6. Heeft de Inspecteur de hoorplicht geschonden?
A. De hoorplicht
6.1
Art. 7:2(1) Awb verplicht de overheid, alvorens op een bezwaar te beslissen, de belanghebbende in de gelegenheid te stellen te worden gehoord. Volgens art. 25(1) AWR wordt de belastingplichtige, in afwijking van art. 7:2 Awb, alleen op verzoek gehoord.
6.2
In het Besluit Fiscaal Bestuursrecht is in paragraaf 8(1) bepaald dat – in afwijking van art. 25(1) AWR – het initiatief voor het horen van een belanghebbende toch bij de Inspecteur ligt:24.
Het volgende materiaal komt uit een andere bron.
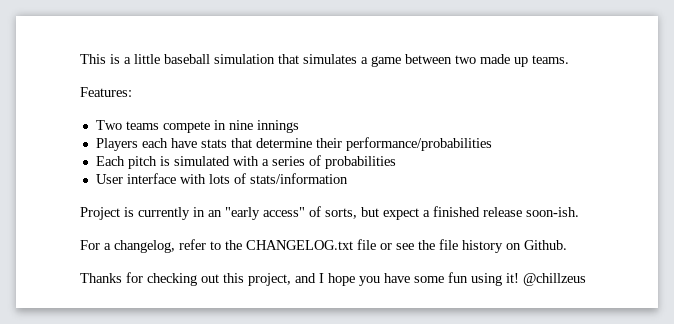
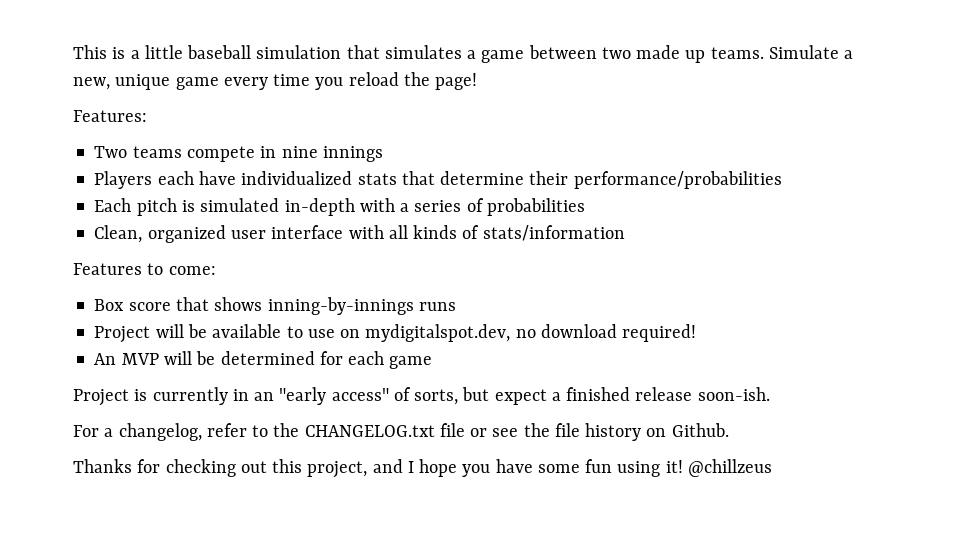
(569, 59) none -> [768,45,854,59] [73,72,478,90] Simulate a new, unique game every time you reload the page!
(197, 143) none -> [241,171,353,185] individualized
(230, 161) none -> [284,198,355,216] in-depth
[95,173,348,184] User interface with lots of stats/information -> [94,225,625,243] [73,263,216,275] [94,297,456,315] [94,324,697,343] [94,351,433,369] Clean, organized user interface with all kinds of stats/information // Features to come: // Box score that shows inning-by-innings runs // Project will be available to use on mydigitalspot.dev, no download required! // An MVP will be determined for each game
“1. Het initiatief voor het horen van een belanghebbende ligt bij de inspecteur (conform artikel 7:2 van de Awb en in afwijking van artikel 25, eerste lid, van de AWR). Dit geldt niet bij zogenoemde impliciete bezwaren, bijvoorbeeld in de vorm van een alsnog ingediende aangifte of bezwaren die hun grondslag vinden in artikel 24a, tweede lid, van de AWR. In die gevallen hoeft de inspecteur de belanghebbende dus niet op eigen initiatief uit te nodigen voor een hoorgesprek.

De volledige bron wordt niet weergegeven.